When the horse galloped up to the door, the Princess turned on her side
and went to sleep. In the common-room below Gaydon and Wogan were
smoking a pipe of tobacco over the fire. Both men rose on the instant;
Wogan stealthily opened the door an inch or so and looked down the
passage. Gaydon raised a corner of the blind and peered through the
window. The two remaining members of the party, Misset and O'Toole, who
as lackeys had served the supper of the Princess, were now eating their
own. When the Princess turned over on her side, and Wogan stepped on
tiptoe to the door and Gaydon peeped through the window, Misset laid
down his knife and fork, and drawing a flask from his pocket emptied its
contents into an earthenware water-jug which stood upon the table.
O'Toole, for his part, simply continued to eat.
"He is getting off his horse," said Gaydon.
"Has he ridden hard, do you think?" asked Misset.
"He looks in a mighty ill-humour."
O'Toole looked up from his plate, and became gradually aware that
something was occurring. Before he could speak, however, Gaydon dropped
the blind.
"He is coming in. It will never do for him to find the four of us
together.

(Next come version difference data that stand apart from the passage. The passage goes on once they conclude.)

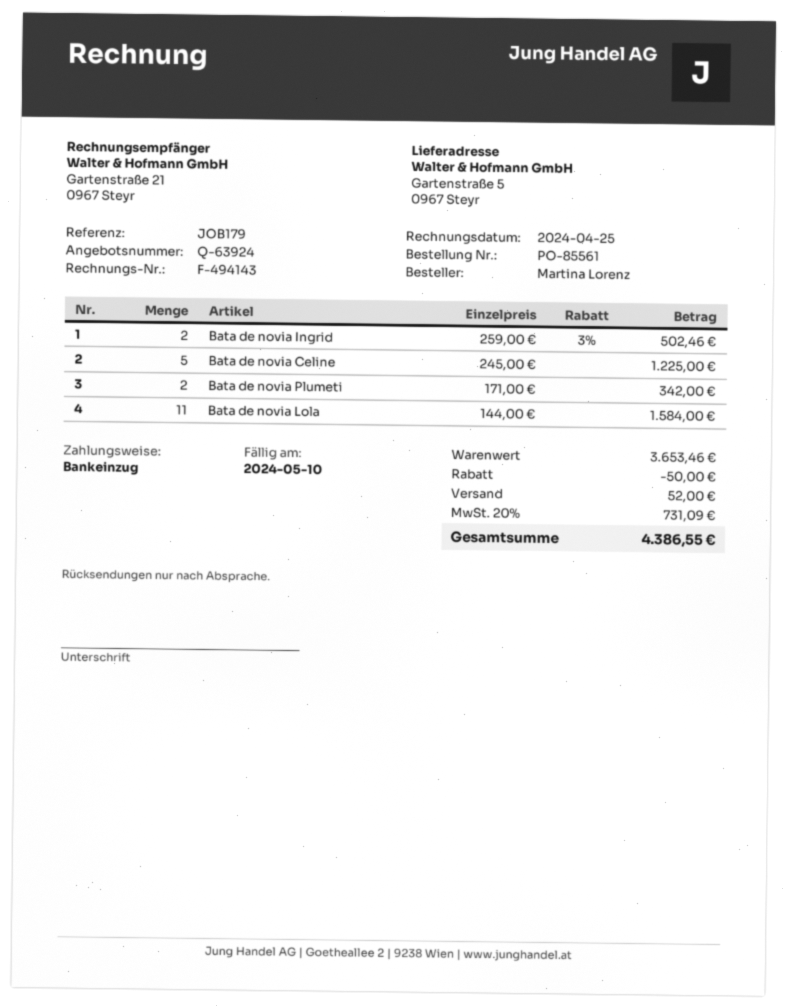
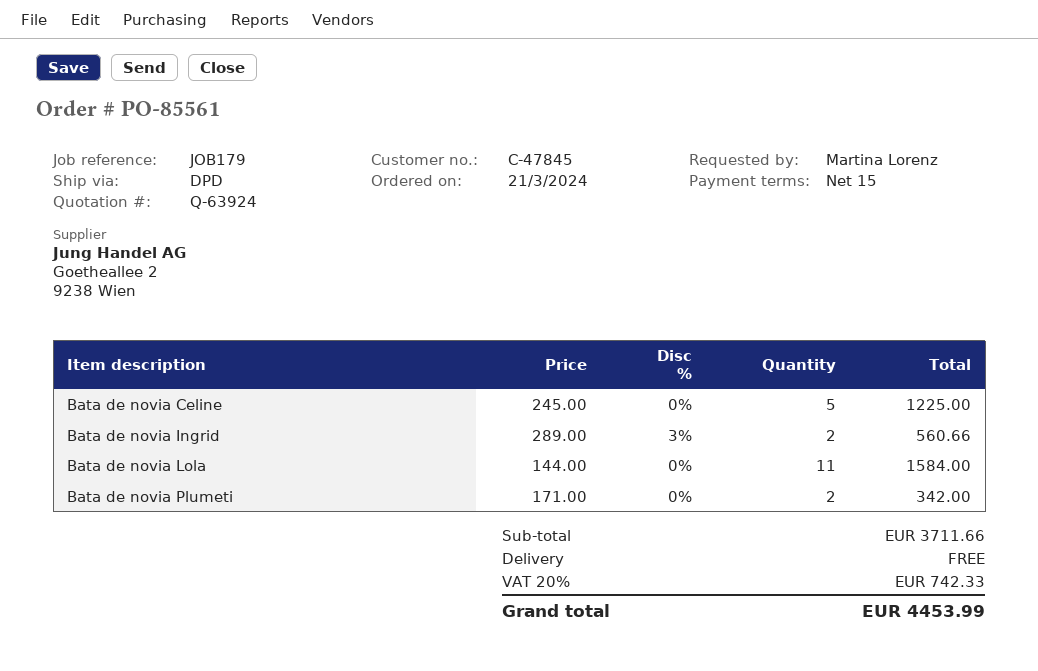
Bata de novia Ingrid: 2 x 259.00 - 3% = 502.46 -> 2 x 289.00 - 3% = 560.66
subtotal: 3653.46 -> 3711.66
discount: 50.00 -> none
shipping: 52.00 -> 0.00
tax: 20% = 731.09 -> 20% = 742.33
total: 4386.55 -> 4453.99

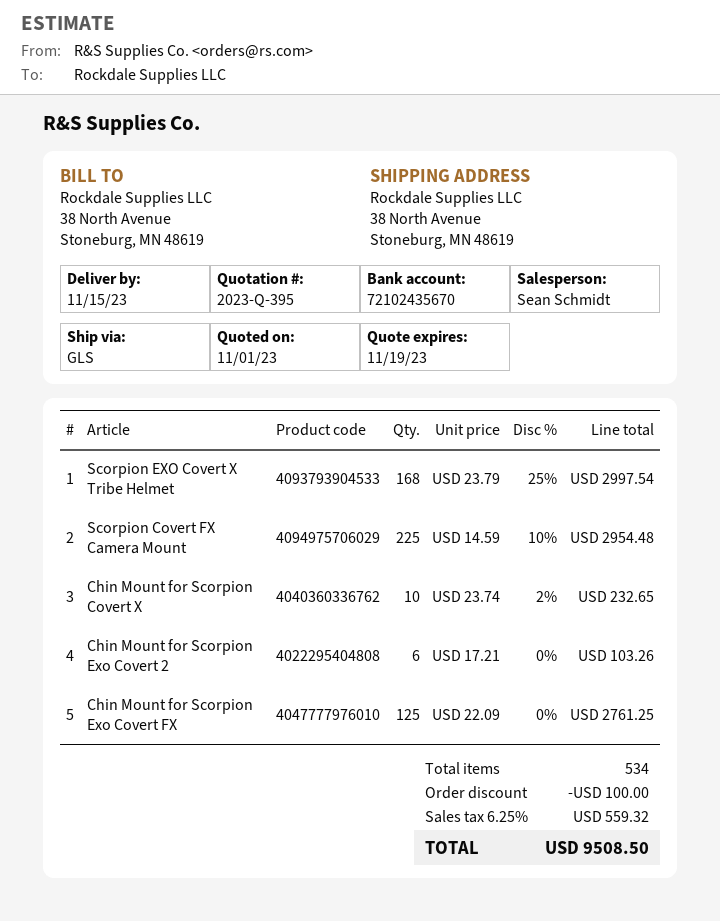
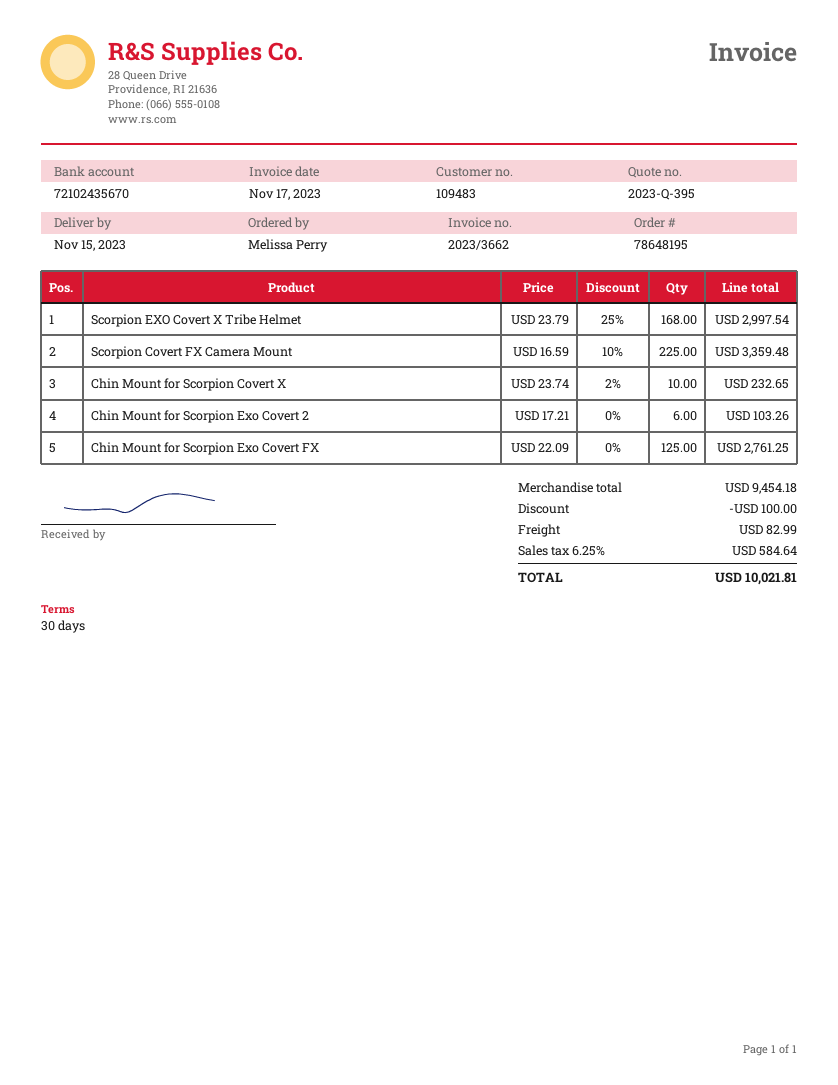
Scorpion Covert FX Camera Mount: 225 x 14.59 - 10% = 2954.48 -> 225 x 16.59 - 10% = 3359.48
shipping: none -> 82.99
tax: 6.25% = 559.32 -> 6.25% = 584.64
total: 9508.50 -> 10021.81

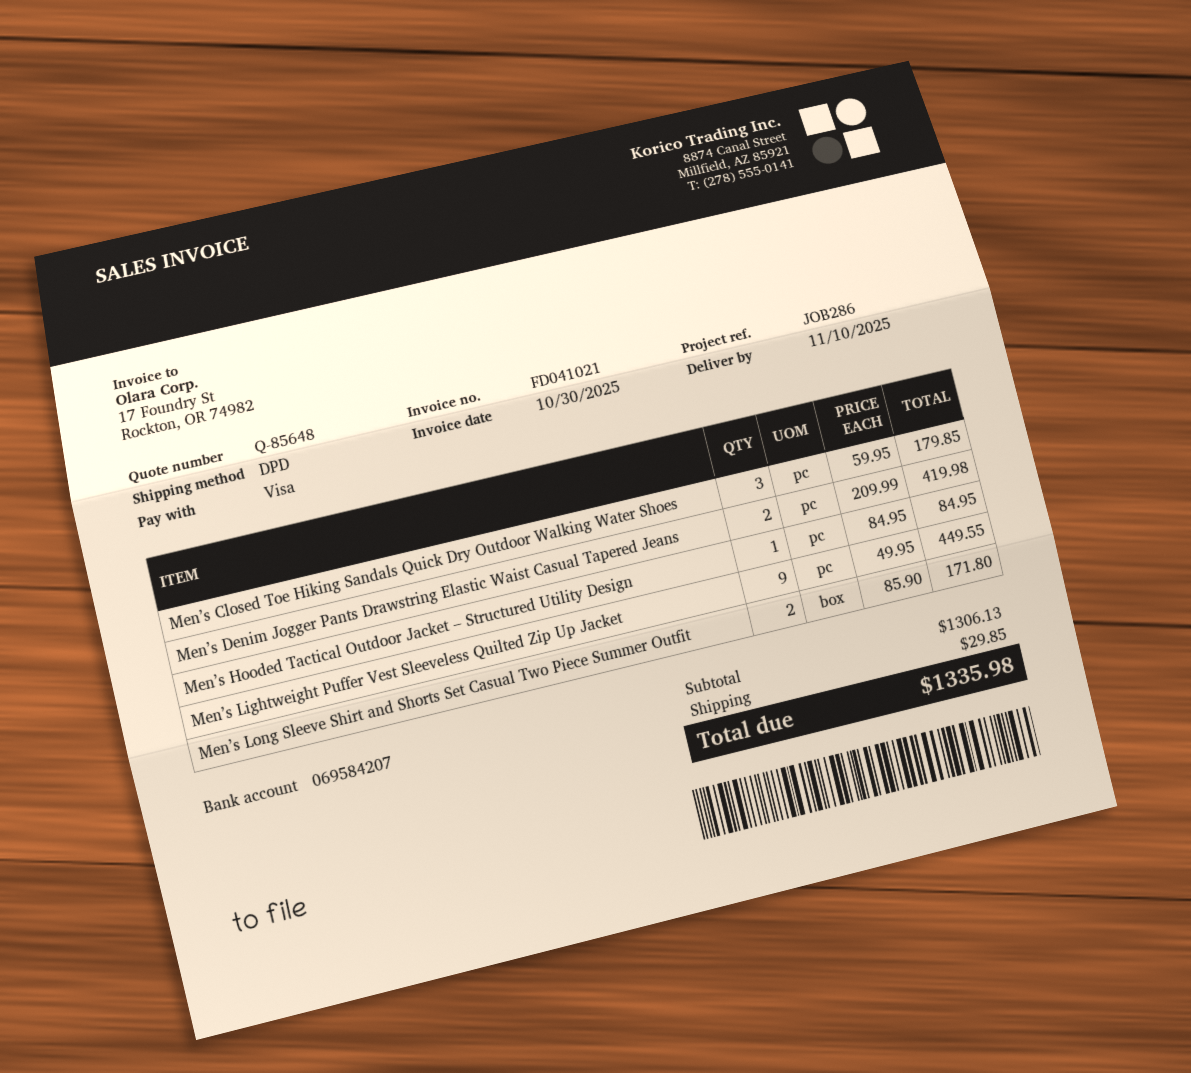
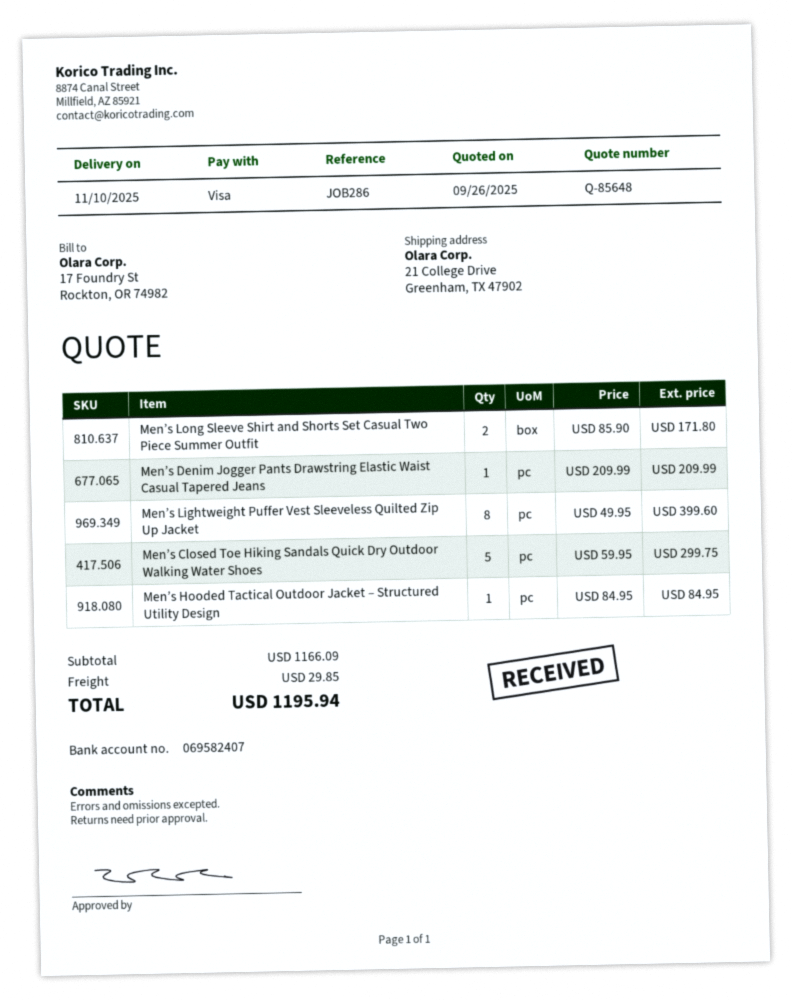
bank account: 069584207 -> 069582407
Men’s Closed Toe Hiking Sandals Quick Dry Outdoor Walking Water Shoes: 3 x 59.95 = 179.85 -> 5 x 59.95 = 299.75
Men’s Denim Jogger Pants Drawstring Elastic Waist Casual Tapered Jeans: 2 x 209.99 = 419.98 -> 1 x 209.99 = 209.99
Men’s Lightweight Puffer Vest Sleeveless Quilted Zip Up Jacket: 9 x 49.95 = 449.55 -> 8 x 49.95 = 399.60
subtotal: 1306.13 -> 1166.09
total: 1335.98 -> 1195.94

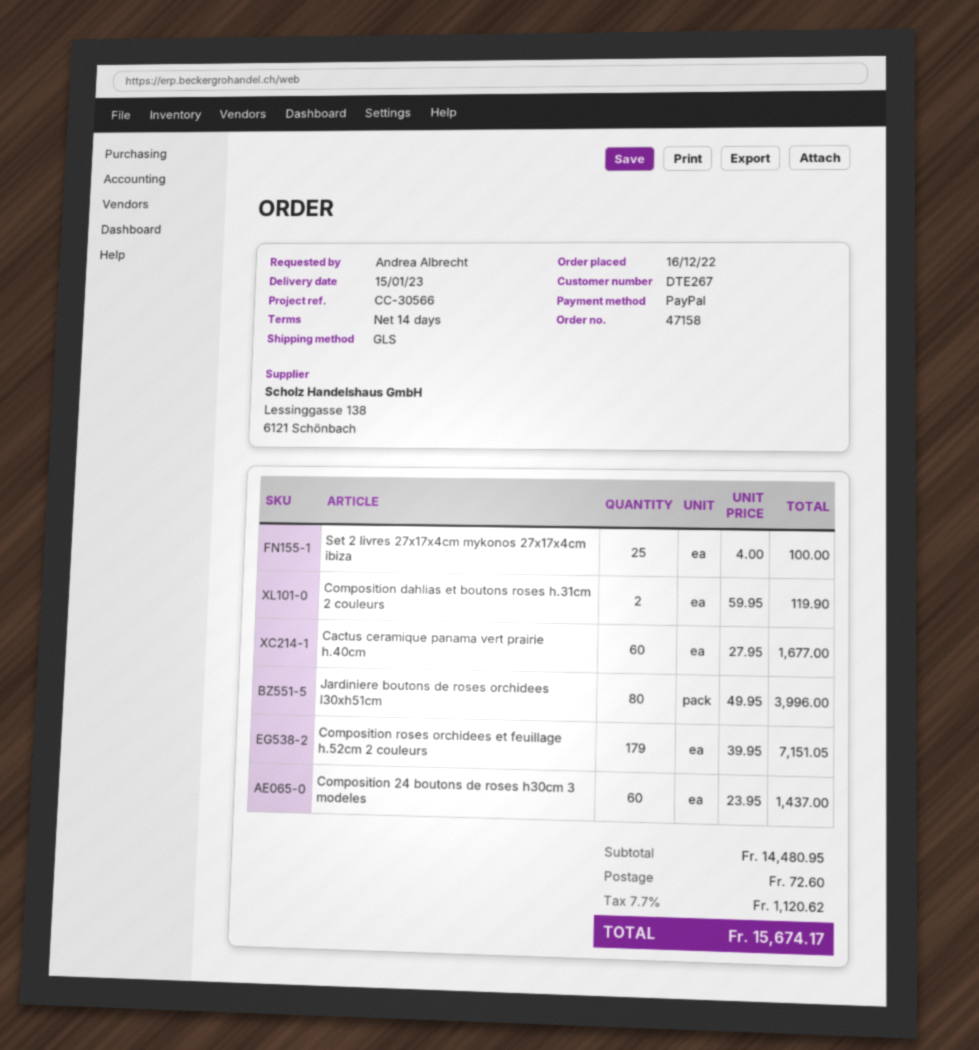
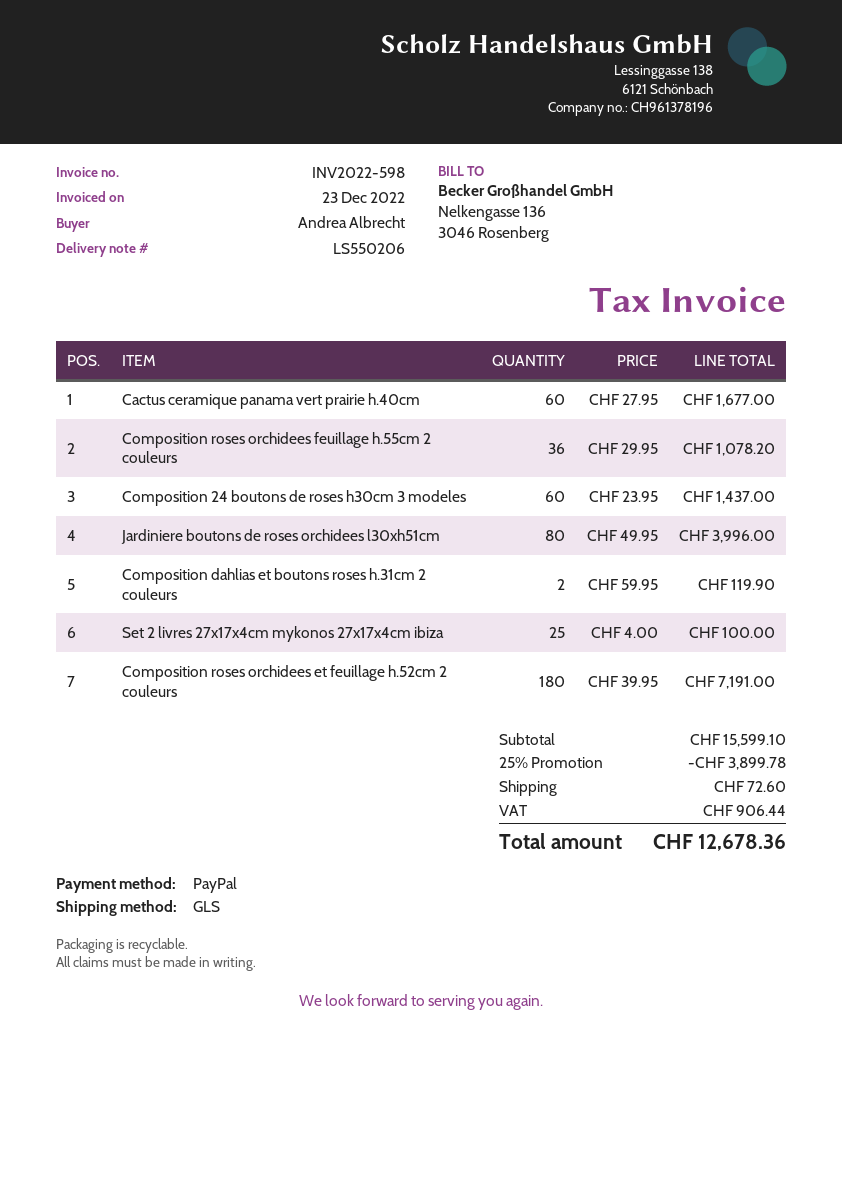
Composition roses orchidees et feuillage h.52cm 2 couleurs: 179 x 39.95 = 7151.05 -> 180 x 39.95 = 7191.00
Composition roses orchidees feuillage h.55cm 2 couleurs: none -> 36 x 29.95 = 1078.20
subtotal: 14480.95 -> 15599.10
discount: none -> 25% = 3899.78
tax: 1120.62 -> 906.44
total: 15674.17 -> 12678.36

He may not be the courier from Innspruck; on the other hand,
he may, and seeing the four of us he will ask questions of the landlord.
Seeing no more than two, he will very likely ask none."
O'Toole began to understand. He understood, at all events, that for him
there was to be no more supper. If two were to make themselves scarce,
he knew that he would be one of the two.
"Very well," said he, heaving a sigh which made the glasses on the table
dance, and laying his napkin down he got up. To his surprise, however,
he was bidden to stay.
"Gaydon and I will go," said Wogan. "Jack will find out the fellow's
business."
Misset nodded his head, took up his knife and fork again. He leaned
across the table to O'Toole as the others stepped out of the room.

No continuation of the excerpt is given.